During the Carnival season I happened to meet a young girl plying her trade of leather sandals. She seemed to be in her early twenties. I was at the time writing a column on soca and posed a question to her as a young person. After answering she asked, "What do you do?"
“I write a column for the Newsday. I’m asking because I am writing one on soca. Maybe I should have told you that before,” I replied.
'Oh! (It was more like a prolonged ooooh). I never meet one of you. You probably (pause) yes actually, you the first one I ever meet!" she exclaimed.
She continued, "My mother always buying the newspapers and I just look at all these people names and I always wondering, who is these people? You know you never have faces to them, is just a set of names. Well look at that, now I have one face.’
She was genuinely excited and I can’t say that I wasn’t a bit interested in this phenomenon of the young non-reader wanting to know the people behind the names that appear on newspapers articles.
A few years ago, I picked up a book at Nigel R Khan’s in Trincity Mall. I experienced a feeling of something along the lines of euphoria. Understand the reason for this. I had been reading at the time, a decent number of non-fiction works in the genres of what are termed creative non-fiction and travel writing. Given that my diet of non-fiction came mainly from the US and the UK, finding a collection of newspaper journalism by a local writer was like finding diamonds in my backyard. I bought that copy of The Best of Keith Smith: Making an Art of Newspaper Journalism without a minute’s hesitation. I was perfectly happy to encounter red lights on the way home.
This week marks three weeks into my media detox programme. Given one week of a slight fall from the wagon, I nevertheless still found myself with time to revisit some books which I had read years back. Keep in mind that this detox includes only works of fiction and applies to books as well as television. Within this context, therefore, I am quite aware that the Keith Smith pick is not fiction, but do listen on.
Keith Smith was one of the few columnists that I read. He was a presence throughout my teens and into university but it is only now that I come to his work with a different eye, a different ear. This compilation of selected columns is easily one of the most enjoyable collections I have read in local literature. In Enough is Enough for instance he writes from the perspective of an overweight man:
"I must admit to being pained by this callous calumny that continues to be spread around my name: 'One day you’re going to just explode.' Or: 'Hee-hee-hee! They should make you pay for two seats.'"
Or in Beholden to Our Beauties he begins, "The first thing I ever told a beauty queen was that she was ruining her image by eating like a dockworker...To her credit, Janelle ‘Penny’ Commissiong (as she was then) simply ignored me."
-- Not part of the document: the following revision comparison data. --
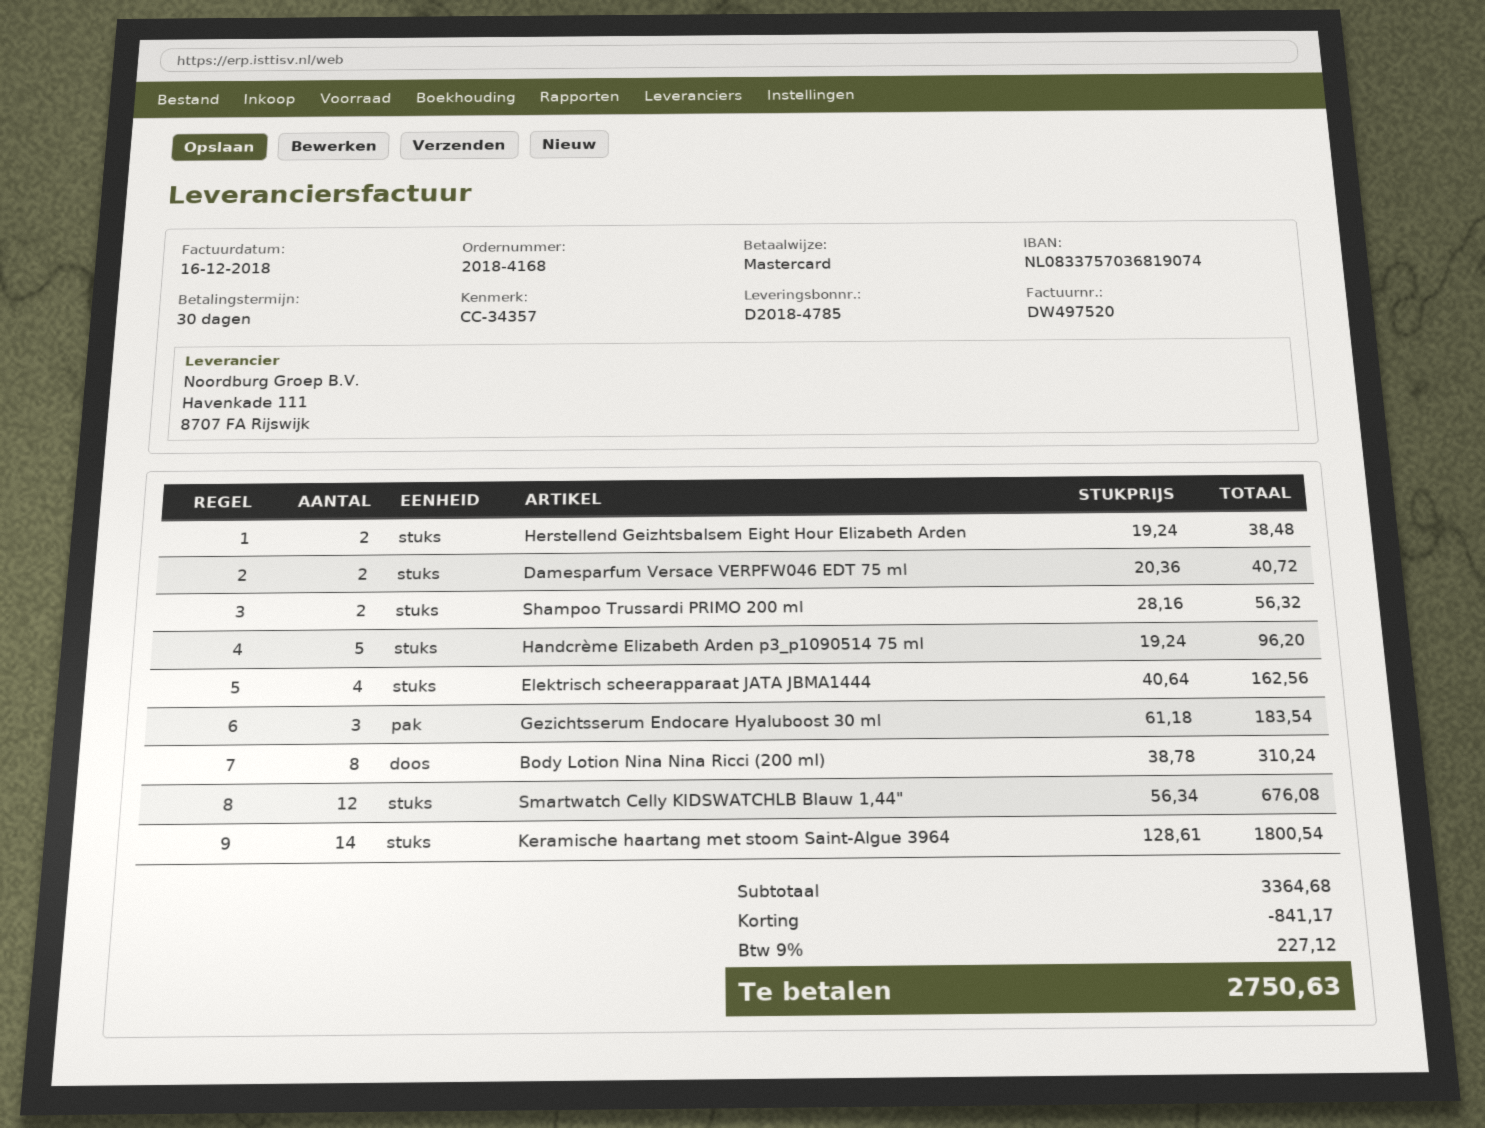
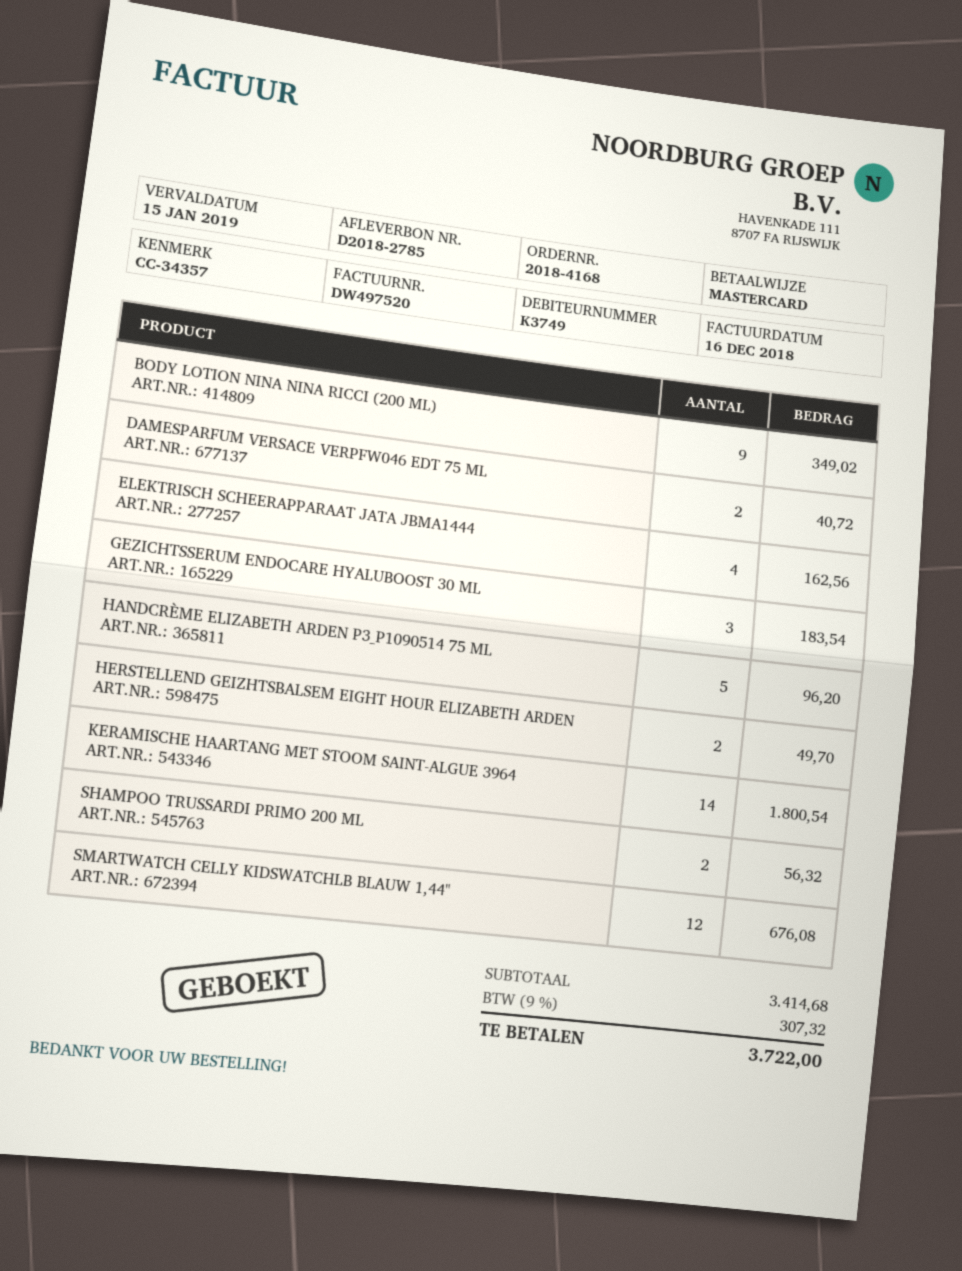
delivery note number: D2018-4785 -> D2018-2785
Herstellend Geizhtsbalsem Eight Hour Elizabeth Arden: 2 for 38.48 -> 2 for 49.70
Body Lotion Nina Nina Ricci (200 ml): 8 for 310.24 -> 9 for 349.02
subtotal: 3364.68 -> 3414.68
discount: 841.17 -> none
tax: 9% = 227.12 -> 9% = 307.32
total: 2750.63 -> 3722.00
The book is a journey through Trinidad’s transitions, Keith Smith the scribe at the gate taking note. There isn’t a sense of judgement here, just the voice of an obsessive observer, someone who lives within and understands the subtle and not-so-subtle nuances of our people, language and cultures. He peels back the layers of his own skin so that when he does the same for the nation it is a voice that we feel that we can trust. Whatever the issue, he confronts each with equal candour and humour. The work reads like a work of fiction, entertaining as it is informative. His is the epitome of the personal becoming the collective for we see ourselves in many of these experiences.
So here we are, for those who did not have the privilege of living in the time of Keith Smith and for those wanting to simply re-read and reminisce for the sake of ol’ talk, this is a valuable collection. And to that young lady, this is an important face to your understanding of your past.